Note: The capitalization of
DOMAIN.REALM.COM must match the capitalization used in the syntax for the
krb5.conf listed above. For example, if
DOMAIN.REALM.COM is in uppercase, include the domain realm in uppercase here.
kdc: This is the IP address of the Kerberos KDC or the Windows machine that hosts the Active Directory domain controller. This can be the same IP address as the admin_server.

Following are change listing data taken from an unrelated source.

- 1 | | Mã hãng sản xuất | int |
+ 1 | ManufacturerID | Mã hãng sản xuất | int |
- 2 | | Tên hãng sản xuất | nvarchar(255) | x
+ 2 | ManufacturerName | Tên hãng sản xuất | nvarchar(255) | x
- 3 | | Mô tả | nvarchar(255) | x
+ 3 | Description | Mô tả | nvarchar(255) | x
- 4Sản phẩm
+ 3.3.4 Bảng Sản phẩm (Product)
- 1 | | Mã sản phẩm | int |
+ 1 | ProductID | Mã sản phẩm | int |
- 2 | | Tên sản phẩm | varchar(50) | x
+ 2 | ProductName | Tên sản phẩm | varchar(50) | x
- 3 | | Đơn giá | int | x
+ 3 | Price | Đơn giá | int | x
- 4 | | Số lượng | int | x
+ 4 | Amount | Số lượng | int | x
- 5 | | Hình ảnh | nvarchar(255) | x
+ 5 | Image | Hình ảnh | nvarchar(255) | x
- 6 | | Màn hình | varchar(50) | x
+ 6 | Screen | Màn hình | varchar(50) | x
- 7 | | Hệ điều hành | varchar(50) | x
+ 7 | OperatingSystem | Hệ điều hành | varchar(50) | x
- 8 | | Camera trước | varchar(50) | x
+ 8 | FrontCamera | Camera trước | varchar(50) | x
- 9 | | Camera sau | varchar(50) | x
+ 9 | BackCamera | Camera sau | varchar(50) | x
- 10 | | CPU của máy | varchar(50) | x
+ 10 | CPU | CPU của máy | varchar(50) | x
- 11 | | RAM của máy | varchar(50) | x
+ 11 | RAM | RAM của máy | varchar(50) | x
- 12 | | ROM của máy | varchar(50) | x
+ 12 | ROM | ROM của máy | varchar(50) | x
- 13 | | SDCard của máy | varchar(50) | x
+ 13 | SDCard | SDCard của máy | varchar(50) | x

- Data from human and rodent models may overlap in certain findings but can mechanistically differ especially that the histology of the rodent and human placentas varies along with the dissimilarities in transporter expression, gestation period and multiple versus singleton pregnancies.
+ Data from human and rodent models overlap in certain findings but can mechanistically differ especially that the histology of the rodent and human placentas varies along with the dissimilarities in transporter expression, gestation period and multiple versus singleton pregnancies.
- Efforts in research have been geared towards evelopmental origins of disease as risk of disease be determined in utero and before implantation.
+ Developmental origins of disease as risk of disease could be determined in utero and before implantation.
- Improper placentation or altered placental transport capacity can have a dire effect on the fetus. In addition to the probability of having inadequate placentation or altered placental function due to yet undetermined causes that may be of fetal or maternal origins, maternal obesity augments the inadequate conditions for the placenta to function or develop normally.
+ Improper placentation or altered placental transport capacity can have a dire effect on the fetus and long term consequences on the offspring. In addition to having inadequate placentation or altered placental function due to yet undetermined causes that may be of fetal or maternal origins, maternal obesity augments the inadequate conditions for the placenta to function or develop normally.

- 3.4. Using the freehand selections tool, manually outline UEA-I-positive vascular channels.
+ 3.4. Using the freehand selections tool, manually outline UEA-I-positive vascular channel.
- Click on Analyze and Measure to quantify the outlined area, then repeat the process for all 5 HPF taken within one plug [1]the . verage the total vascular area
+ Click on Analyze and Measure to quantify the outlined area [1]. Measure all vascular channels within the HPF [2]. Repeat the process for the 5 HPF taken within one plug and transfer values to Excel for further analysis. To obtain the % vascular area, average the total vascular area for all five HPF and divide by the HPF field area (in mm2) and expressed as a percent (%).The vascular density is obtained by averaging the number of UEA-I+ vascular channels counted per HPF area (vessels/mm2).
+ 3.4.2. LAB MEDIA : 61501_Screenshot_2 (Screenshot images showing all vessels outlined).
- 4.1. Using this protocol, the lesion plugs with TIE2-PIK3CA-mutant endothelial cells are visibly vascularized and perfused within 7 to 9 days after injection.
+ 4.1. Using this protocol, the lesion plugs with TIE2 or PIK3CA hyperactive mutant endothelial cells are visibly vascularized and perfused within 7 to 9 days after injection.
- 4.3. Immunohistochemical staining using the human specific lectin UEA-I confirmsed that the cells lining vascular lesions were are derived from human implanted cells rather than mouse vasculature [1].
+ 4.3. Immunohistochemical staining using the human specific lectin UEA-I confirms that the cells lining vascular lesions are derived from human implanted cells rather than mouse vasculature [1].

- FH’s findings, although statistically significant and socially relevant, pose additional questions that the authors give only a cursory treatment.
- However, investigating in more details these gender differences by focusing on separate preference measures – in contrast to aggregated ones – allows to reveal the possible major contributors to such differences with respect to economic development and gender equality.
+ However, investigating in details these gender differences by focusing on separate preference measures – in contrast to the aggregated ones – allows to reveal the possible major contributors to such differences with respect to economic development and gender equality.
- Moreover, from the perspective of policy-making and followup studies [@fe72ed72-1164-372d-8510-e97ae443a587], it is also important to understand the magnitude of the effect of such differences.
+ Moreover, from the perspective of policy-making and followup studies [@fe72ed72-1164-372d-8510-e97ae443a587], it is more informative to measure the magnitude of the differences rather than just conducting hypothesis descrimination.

admin_server: This is the IP address of the Windows machine that hosts the Active Directory domain controller admin server. This can be the same IP address as the kdc.
default_keytab_name: This is where the keytab file is located.
Step 2 - Configure the configOverride.properties file.
The file configOverride.properties is the main configuration file for Library, and is located in <Tomcat directory>/StrategyLibrary/WEB-INF/classes/config. Below is an example of a Kerberos configured properties file:
identityToken.secretKey=EcLJI2o6q8c3HuRiE3PK
iserver.default.hostname=MSTRLinux.techsupp.Strategy.com
iserver.default.port=34952
services.collaboration.baseURL=http://MSTRLinux.techsupp.Strategy.com:3000
services.collaboration.enabled=true
auth.modes.available=128
auth.modes.default=128
auth.kerberos.config=C:\\path\\to\\files\\krb5.conf
auth.kerberos.keytab=C:\\path\\to\\files\\test.keytab
auth.kerberos.principal=kerberosuser
auth.kerberos.isInitiator=true
auth.kerberos.debug=true
iserver.tlsEnabled = false
iserver.maxPoolSize = 100
session.searchWorkingSet = 3
iserver.initialPoolSize = 10
session.workingSet = 10
iserver.requestTimeout = 120000
auth.kerberos.config - This is the path to the krb5.conf file. For this path and the keytab file, the \ characters must be escaped by an additional \ character.
auth.kerberos.keytab - This is the path to the keytab file.
auth.kerberos.principal - This is the user principal name - note that some documentation might specify to put the Service Principal Name (SPN), the user logon name/user principal name (UPN).
auth.kerberos.isInitiator - This value should be set to true.
auth.kerberos.debug - This value can be set to false once Kerberos authentication is operational, but should be set to true while following this tech note.
Step 3 - Set the Library Authentication Mode to Integrated.
In the Library Admin page, Kerberos authentication is referred to as Integrated authentication.